A quarter century’s worth of LGBTQIA+ human rights activism was on full display in the Philippines amid a rainbow sea of more than 70,000 people participating in the Metro Manila Pride March in late June. Inspired by the then-25th anniversary of the Stonewall Inn protests, 60 activists gathered in 1994 to bring the same rights movement to their own country – and at Manila Pride’s own 25th, the results speak for themselves. That the organizers had to shut down the march due to the large volume of participants speaks to the strength of the Philippines’ lesbian, gay, bisexual, transgender, queer or questioning, intersex, and asexual community.
A time of renewed activism, and renewed need . . .
Despite the large turnout for this year’s pride protest, significant issues remain: while President Rodrigo Duterte’s use of homophobic slurs has attracted the most international coverage, gender-based violence and discrimination is still prevalent, and institutional change in the predominantly Catholic country is slow. A bill to tackle these challenges recently died in the Senate after two years of work, a small delay compared to an LGBTQ+ rights bill’s decades-long struggle to pass. Other ‘progressive’ bills to decriminalize divorce, abortion, and same-sex marriage have hit similar walls.

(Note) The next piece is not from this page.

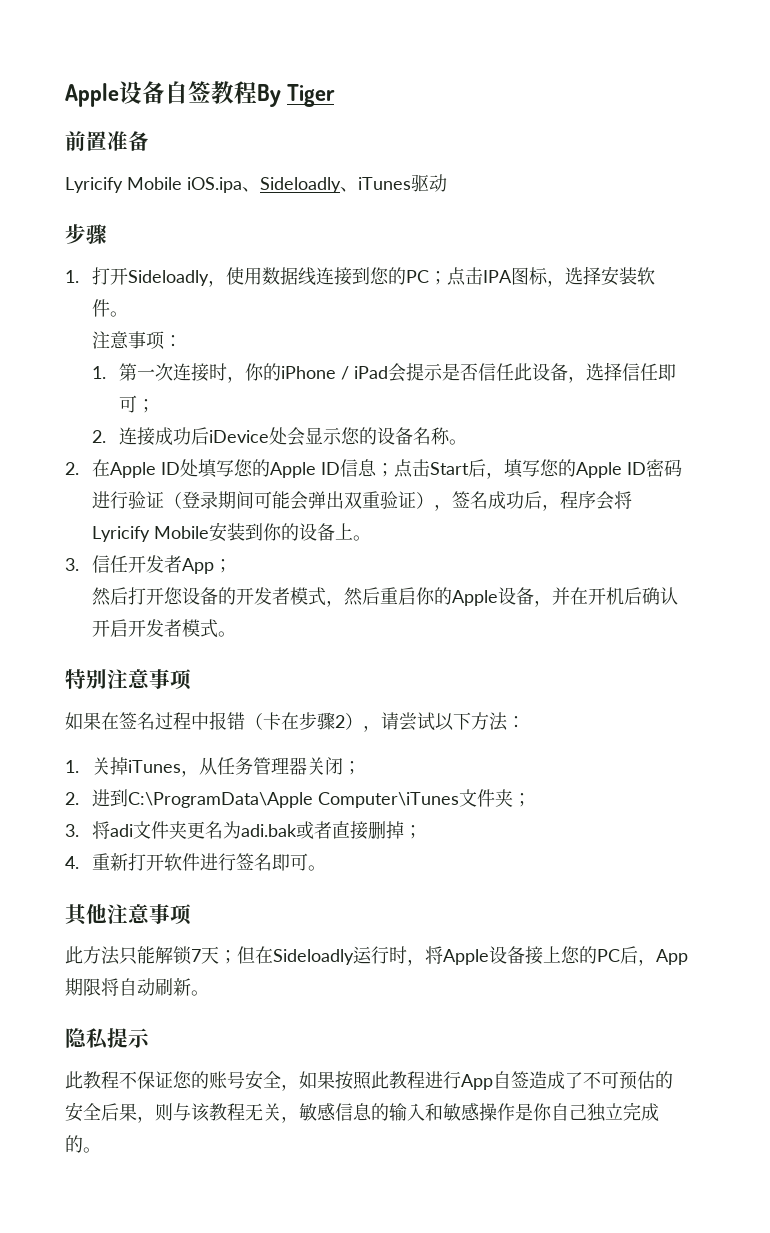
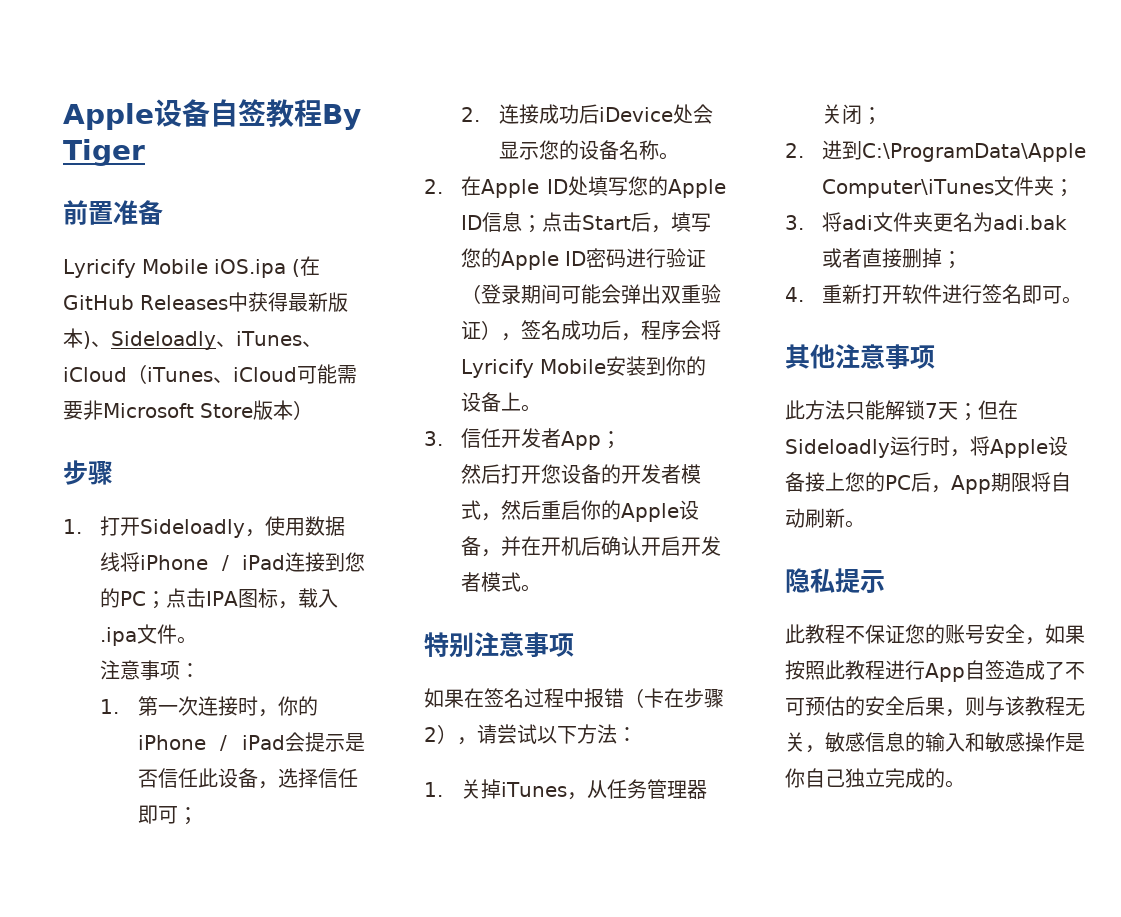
- Lyricify Mobile iOS.ipa、Sideloadly、iTunes驱动
+ Lyricify Mobile iOS.ipa (在GitHub Releases中获得最新版本)、Sideloadly、iTunes、iCloud（iTunes、iCloud可能需要非Microsoft Store版本）
- 1.打开Sideloadly，使用数据线连接到您的PC；点击IPA图标，选择安装软件。
+ 1.打开Sideloadly，使用数据线将iPhone / iPad连接到您的PC；点击IPA图标，载入.ipa文件。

Canada an active ally . . .
Canada has been an active partner across Southeast Asia on LGBTQIA+ human rights, with Canadian missions being specifically tasked and given resources to defend and promote local LGBTQIA+ rights by working alongside civil society organizations, allies, and governments. APF Canada research on the subject reveals just how Canadian initiatives work to achieve this goal, “showcasing Canada’s laws and policies; bringing Canadian experts to share knowledge with local activists; providing training initiatives to support local civil society organizations; and, promoting acceptance, tolerance, and LGBTQ participation in political and economic spheres.”